For voluntary counselling and testing, the lobbyists argue that it should be free, routine, stigma-free and confidential for all. To make informed decisions about HIV and sexual behaviour, injecting drug users, children, the youth, elderly women, sex workers, homosexuals, people with HIV/Aids need to be empowered which should be followed with defending the rights of women and other marginalised groups, the approach advocates under the E initial. "To make people take control on their lives, education, economic security, promoting equity, ensuring the voice of PLHIV and most vulnerable populations are heard and by tackling other determinants of poverty such as intolerance are key to stemming the spread of HIV. Empowerment involves looking beyond individual behaviour change and engaging the wider community," SAVE guide by Christian Aid reads in part.

Since its introduction, SAVE has received significant support from some governments and organisations in more than 15 countries. In 2005, Christian Aid adopted the approach as its organisational strategy to HIV prevention, treatment, care and support. The approach has since been adopted by other international development agencies, government partners, and community based organisations and faith-based organisations including the Tearfund and Swedish International Development Cooperation Agency.

In Sierra Leone, advocates including religious, influential personalities, and local government agencies in 2009 lobbied for inclusion of SAVE in the national strategic plan.

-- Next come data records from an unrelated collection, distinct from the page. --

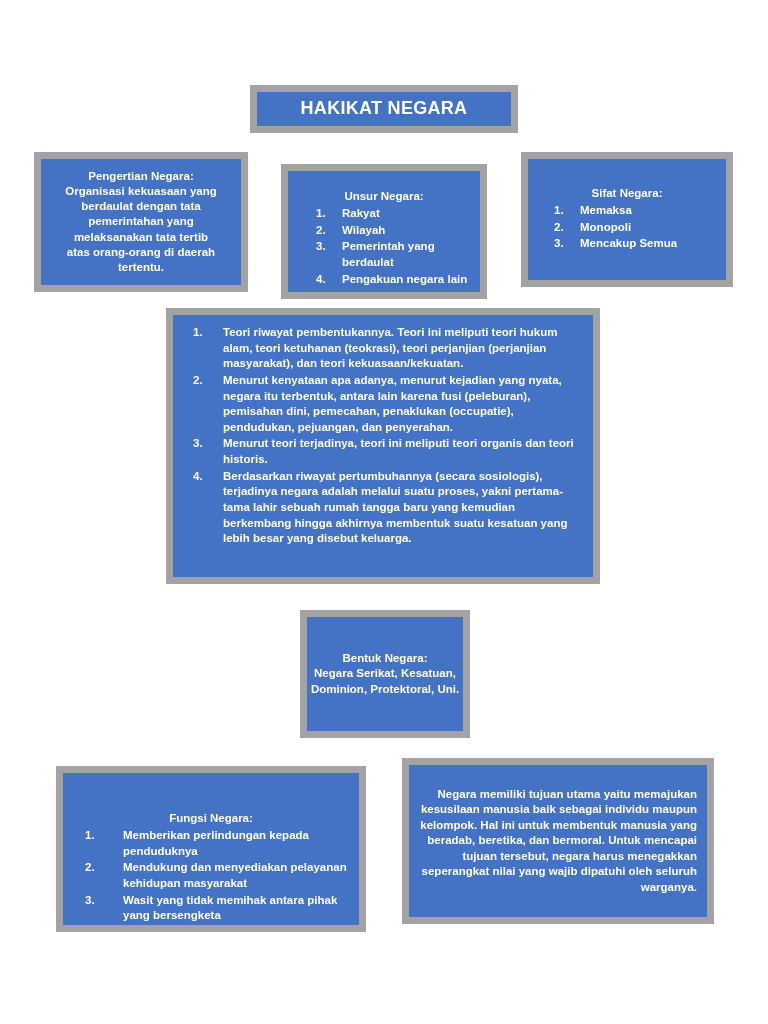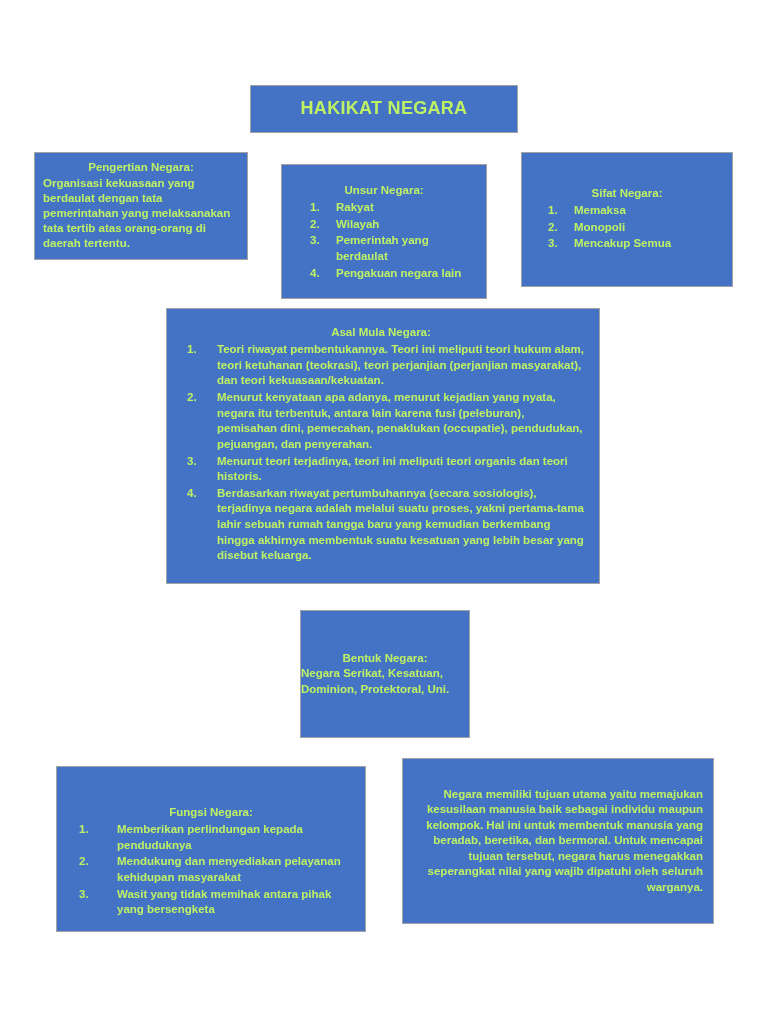--- a/index.html
+++ b/index.html
@@ -16,34 +16,34 @@
   }
   .canvas {
     position: absolute;
     inset: 0;
     width: 768px;
     height: 1024px;
   }
   .node {
     position: absolute;
     background: #4472C4;
-    border: 1px solid #a3a3a3;
-    color: #bef264;
+    border: 7px solid #a3a3a3;
+    color: #ffffff;
     box-sizing: border-box;
     display: flex;
     flex-direction: column;
     justify-content: center;
   }
   .node-title {
     text-align: center;
     font-weight: bold;
     line-height: 1.32;
   }
   .node-body {
-    text-align: left;
+    text-align: center;
     line-height: 1.32;
     font-weight: bold;
   }
   
   #title-box {
     left: 250px;
     top: 85px;
     width: 268px;
     height: 48px;
     align-items: center;
@@ -51,22 +51,22 @@
   }
   #title-box .node-title {
     font-size: 18px;
     letter-spacing: 0.3px;
   }
   
   #pengertian-box {
     left: 34px;
     top: 152px;
     width: 214px;
-    height: 108px;
-    padding: 6px 8px;
+    height: 140px;
+    padding: 6px 24px;
   }
   #pengertian-box .node-title,
   #pengertian-box .node-body { font-size: 11.5px; }
 
   #unsur-box {
     left: 281px;
     top: 164px;
     width: 206px;
     height: 135px;
     padding: 6px 6px;
@@ -206,21 +206,20 @@
           <span class="txt">Monopoli</span>
         </li>
         <li>
           <span class="num">3.</span>
           <span class="txt">Mencakup Semua</span>
         </li>
       </ol>
   </div>
 
   <div class="node" id="asal-box">
-    <div class="node-title">Asal Mula Negara:</div>
     <ol class="num-list">
         <li>
           <span class="num">1.</span>
           <span class="txt">Teori riwayat pembentukannya. Teori ini meliputi teori hukum alam, teori ketuhanan (teokrasi), teori perjanjian (perjanjian masyarakat), dan teori kekuasaan/kekuatan.</span>
         </li>
         <li>
           <span class="num">2.</span>
           <span class="txt">Menurut kenyataan apa adanya, menurut kejadian yang nyata, negara itu terbentuk, antara lain karena fusi (peleburan), pemisahan dini, pemecahan, penaklukan (occupatie), pendudukan, pejuangan, dan penyerahan.</span>
         </li>
         <li>

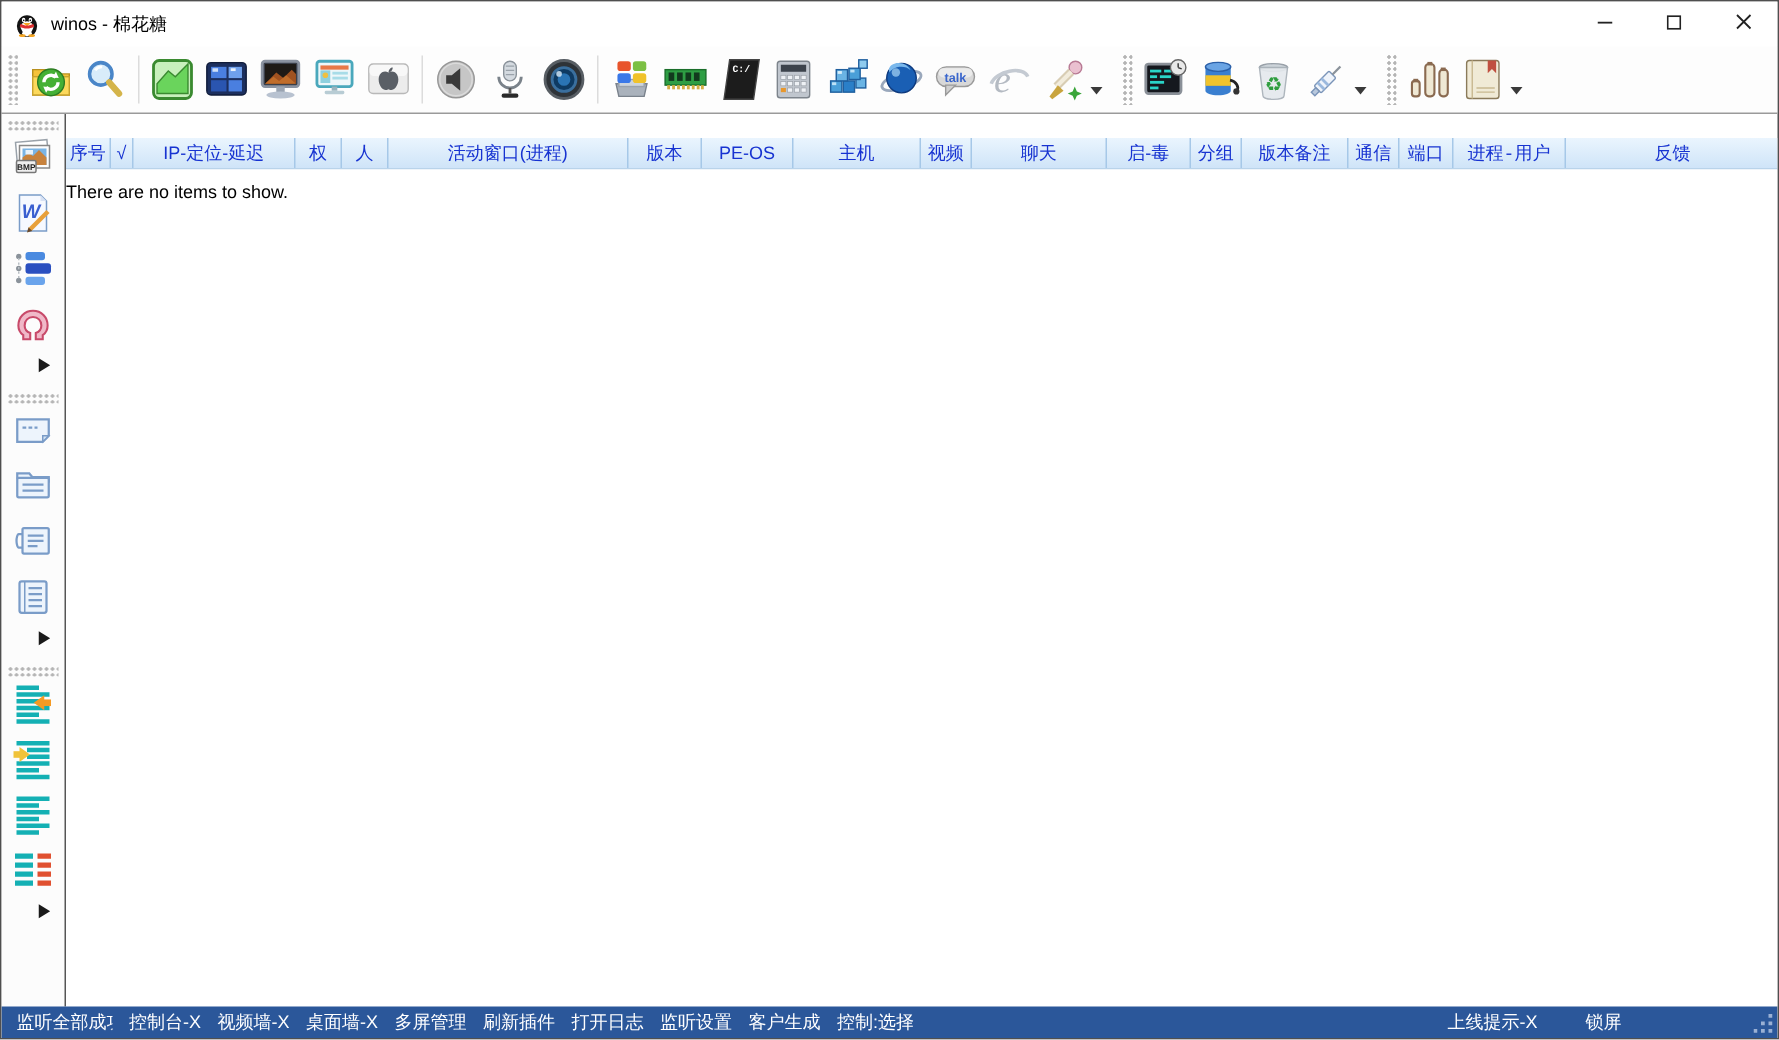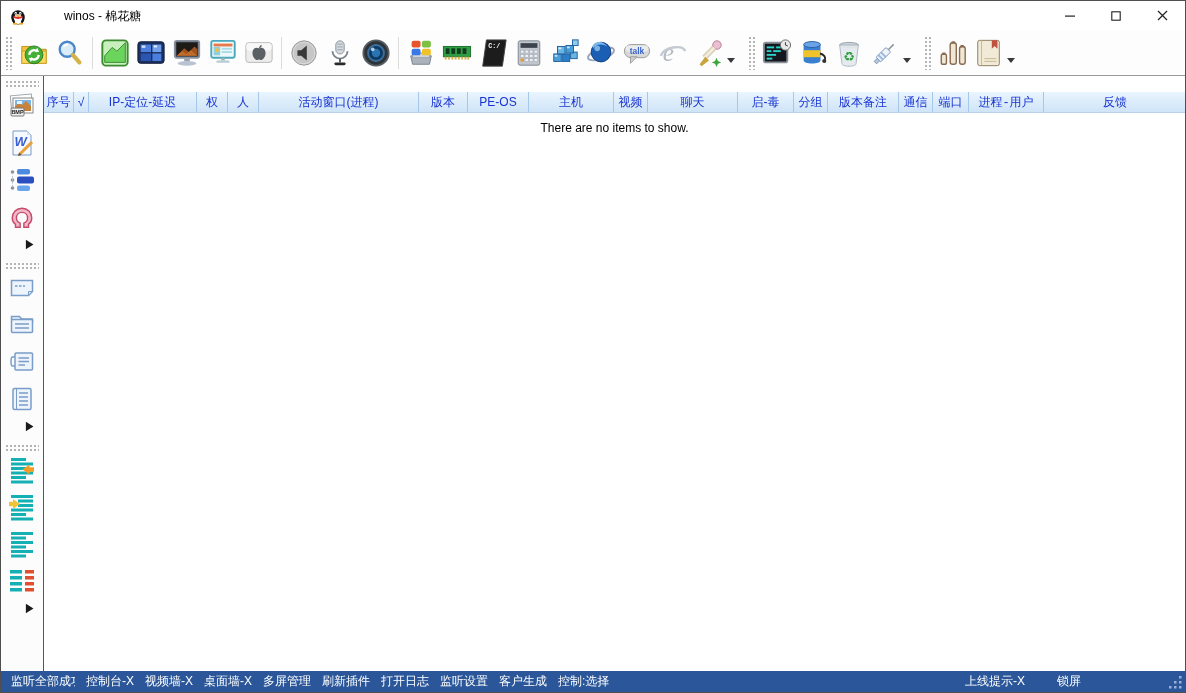--- a/index.html
+++ b/index.html
@@ -5,21 +5,21 @@
   html,body{margin:0;padding:0;background:#d8d8d8;}
   *{box-sizing:border-box;}
   .window{
     width:1186px;height:693px;background:#fff;border:1px solid #4f4f4f;
     display:flex;flex-direction:column;overflow:hidden;
     font-family:"Liberation Sans","DejaVu Sans",sans-serif;
   }
   
   .titlebar{height:30px;flex:none;display:flex;align-items:center;background:#fff;padding-left:8px;}
   .title-icon{width:18px;height:18px;margin-right:7px;flex:none;display:flex;}
-  .title-text{font-size:12px;color:#000;margin-left:30px;}
+  .title-text{font-size:12px;color:#000;}
   .win-controls{margin-left:auto;display:flex;height:100%;}
   .win-btn{width:46px;height:100%;display:flex;align-items:center;justify-content:center;cursor:default;}
   
   .toolbar{height:44px;flex:none;display:flex;align-items:center;background:#fdfdfd;padding:2px 2px;}
   .tb-band{display:flex;align-items:center;height:40px;margin-right:7px;}
   .grip-v{width:7px;height:34px;margin:0 4px 0 2px;flex:none;
     background-image:radial-gradient(#b4b4b4 1px,transparent 1.3px);background-size:4px 4px;}
   .tb-btn{height:38px;display:flex;align-items:center;justify-content:center;padding:0 3px;position:relative;}
   .tb-btn .ic{display:flex;}
   .tb-sep{width:1px;height:32px;background:#dcdcdc;margin:0 4px;flex:none;}
@@ -33,21 +33,21 @@
     background-image:radial-gradient(#b4b4b4 1px,transparent 1.3px);background-size:4px 4px;}
   .sb-btn{width:36px;height:37px;display:flex;align-items:center;justify-content:center;}
   .sb-expand{align-self:flex-end;margin:0 7px 3px 0;display:flex;}
   
   .list-area{flex:1;display:flex;flex-direction:column;border-left:1px solid #565656;min-width:0;}
   .list-header{height:21px;flex:none;display:flex;overflow:hidden;
     background:linear-gradient(#eaf5fe,#cfe4f8);border-bottom:1px solid #b9d3ea;margin-top:16px;}
   .col{height:100%;flex:none;display:flex;align-items:center;justify-content:center;
     font-size:12px;color:#1733d1;border-right:1px solid #a6c8e8;white-space:nowrap;overflow:hidden;}
   .list-body{flex:1;background:#fff;position:relative;}
-  .empty-text{position:absolute;top:8px;left:0;width:100%;text-align:center;font-size:12px;color:#000;}
+  .empty-text{position:absolute;top:8px;left:0;width:100%;text-align:left;font-size:12px;color:#000;}
   
   .statusbar{height:21px;flex:none;background:#2b579a;display:flex;align-items:center;
     color:#fff;font-size:12px;padding:0 6px 0 10px;position:relative;}
   .status-left{display:flex;align-items:center;min-width:0;}
   .status-item{margin-right:11px;white-space:nowrap;flex:none;cursor:default;}
   .status-left .status-item:first-child{max-width:64px;overflow:hidden;}
   .status-right{margin-left:auto;display:flex;align-items:center;gap:32px;padding-right:98px;}
   .status-right .status-item{margin-right:0;}
   .resize-grip{position:absolute;right:3px;bottom:3px;display:flex;}
 </style>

The strategy is about to be adapted in Malawi, while it has been adapted in the Democratic Republic of Congo.

In Rwanda, the RWANARELA+ initiative has managed to cut prevalence rate drastically.

In Kenya, though not yet in official strategic or policy books, policymakers and key players are warm about the approach, saying it will give an impetus to already prevailing efforts in the fight against HIV/Aids. "ABC has not failed though it has some gaps, but acknowledging that no single approach is efficient in fighting this scourge, we will adopt both the strategies. Looking at SAVE strategy we see it giving us a holistic non-judgemental approach to prevention and with the religious leaders backing it we are confident we will have the fight stepped up to over 75 per cent and this is our pleasure," National Aids Control Council director Prof Alloys Orago says.

He says though ABC has had gaps, it can't be discarded all together. He says ABC effectiveness has not been felt because many organisations working around HIV/Aids agenda failed to implement it fully and their approach tried to portray HIV fight as a moral question and not looking at it holistically.